Le discours qu’il a prononcé le 8 septembre est aux antipodes de ce genre de raisonnement. Le choix du forum -- un cercle de discussion pro-Européen à Bruxelles – témoignait d’une volonté de se situer dans le débat européen plutôt que dans les échanges pré-électoraux de l’Hexagone. Le contenu rompt sur plus d’un point avec la tonalité de ses prises de positions antérieures. Pour relancer l’Europe, le ministre d’Etat envisage une stratégie en deux temps :d’abord un « mini-traité » pour adopter un certain nombre de dispositions non controversées, tandis que les principales réformes devront, elles, être élaborées selon une procédure beaucoup plus ouverte, avec notamment la convocation d’une convention semblable à celle qui avait élaboré le projet de constitution. Esquissant les contours de l’Europe de demain, le Sarkozy de Bruxelles est allé jusqu’à évoquer une Commission autonome, formée par son président sans exigence de nationalité, mais qui devrait ensuite recevoir l’aval du Conseil européen et du Parlement – un schéma que même les pro-communautaires trouvent audacieux.

Il est vraisemblable que ces prises de position doivent beaucoup à deux fins connaisseurs de la réalité Européenne , l’ancien commissaire Michel Barnier et l’euro-député Alain Lamassoure, tous deux nommément cités. Reste toutefois une question : pourquoi ce changement de cap, et pourquoi maintenant ?

A l’évidence, Nicolas Sarkozy a réussi un joli coup au niveau européen. Le scénario de sortie de crise qu’il a esquissé ne fait pas l’unanimité mais il constitue un des événements de la rentrée bruxelloise : tout le monde en parle. Si les gouvernements évitent de réagir trop ouvertement, c’est que dialoguer avec quelqu’un qui n’est pas « en situation », comme dirait Ségolène Royal, pourrait être vu comme une façon de l’avantager dans la course à l’Elysée.

Il est en effet vraisemblable que les motivations premières de ce virage européen relèvent de la politique intérieure.
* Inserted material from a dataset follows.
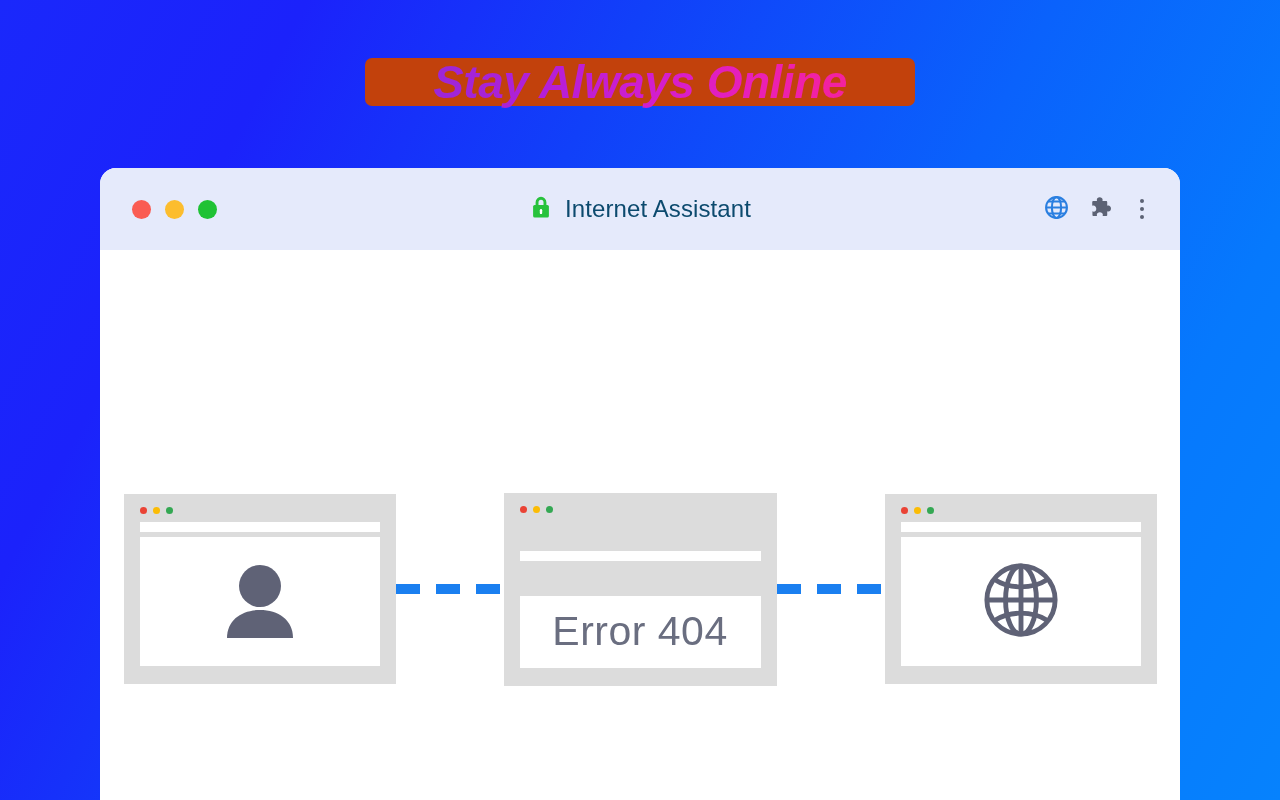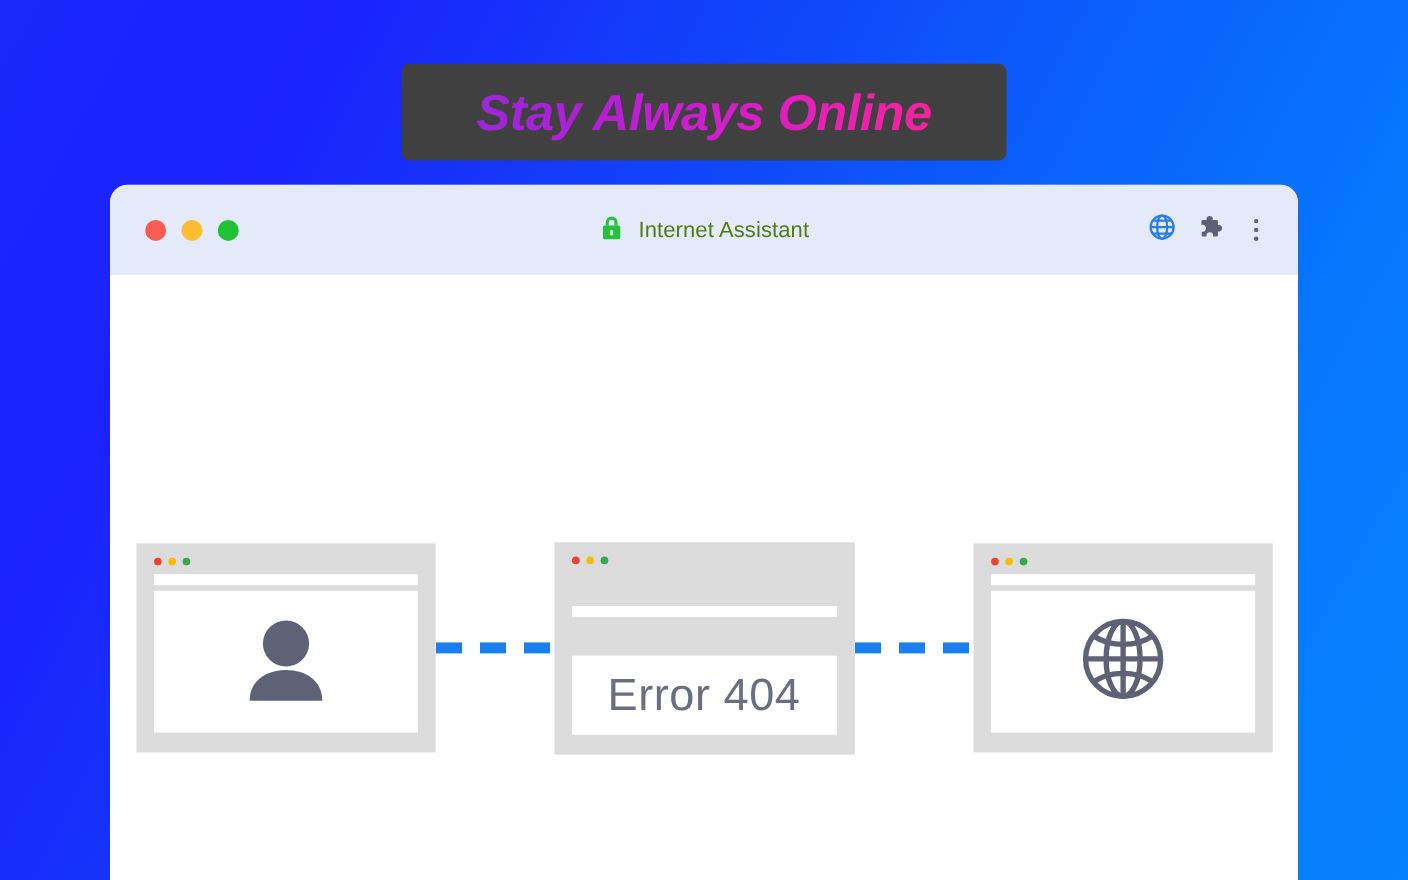"Stay Always Online" .banner { background: #404040 -> #c2410c; height: 88px -> 48px }
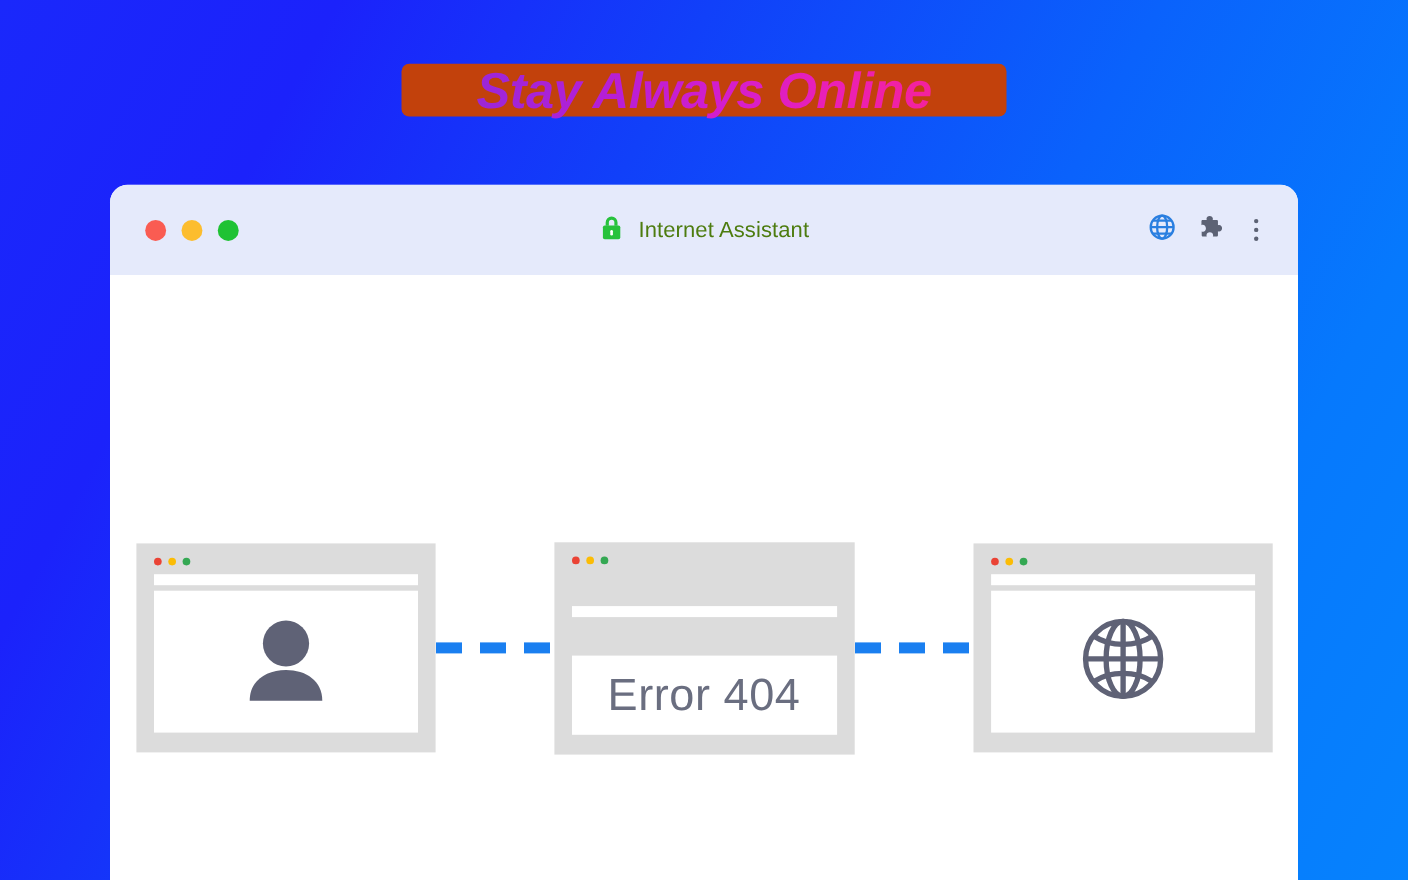"Internet Assistant" .win-title { color: #4d7c0f -> #0c4a6e; font-size: 20px -> 24px }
Nul n’ignore que c’est sur ce terrain que se situent les ambitions actuelles de Nicolas Sarkozy… Ses prises de position lui permettent de couper l’herbe sous le pied de François Bayrou, qui a fait du militantisme européen un des axes majeurs de sa campagne. Mais surtout, elles embarrassent les socialistes. Pas tous, cependant. Laurent Fabius, s’étant opposé au projet de constitution, se fera un plaisir de dénoncer toute tentative de résurrection, même partielle, d’un texte rejeté par les électeurs. En revanche, le volontarisme sarkozyen pose un problème à Ségolène Royal, dont l’objectif affiché est de « réconcilier ceux qui ont voté oui et ceux qui ont voté non », comme elle l’a dit à au « Grand Oral » de Lens, et qui compte parmi ses partisans des adversaires déclarés du traité constitutionnel.

Par ses propositions, Nicolas Sarkozy a réussi à se positionner au cœur du débat européen et au cœur du débat français sur l’Europe. En déplacement à Bruxelles, Mme Royal a annulé une conférence de presse pour éviter d’avoir à se prononcer sur les idées du ministre de l’intérieur. Elle a repris à son compte un des leitmotiv de M. Barroso : les réformes institutionnelles ne constituent pas une priorité ; il convient au préalable de définir les ambitions de l’Europe. La démarche est sage, mais cette réponse risque d’apparaître un peu courte aux tenants du oui. Pour maintenir l’unité de son camp, elle va devoir définir un plan d’action suffisamment ambitieux pour répondre à leur attente, sans pour autant remettre en cause le résultat du référendum, de peur de s’aliéner les sympathies des partisans du non. La synthèse ne sera pas aisée…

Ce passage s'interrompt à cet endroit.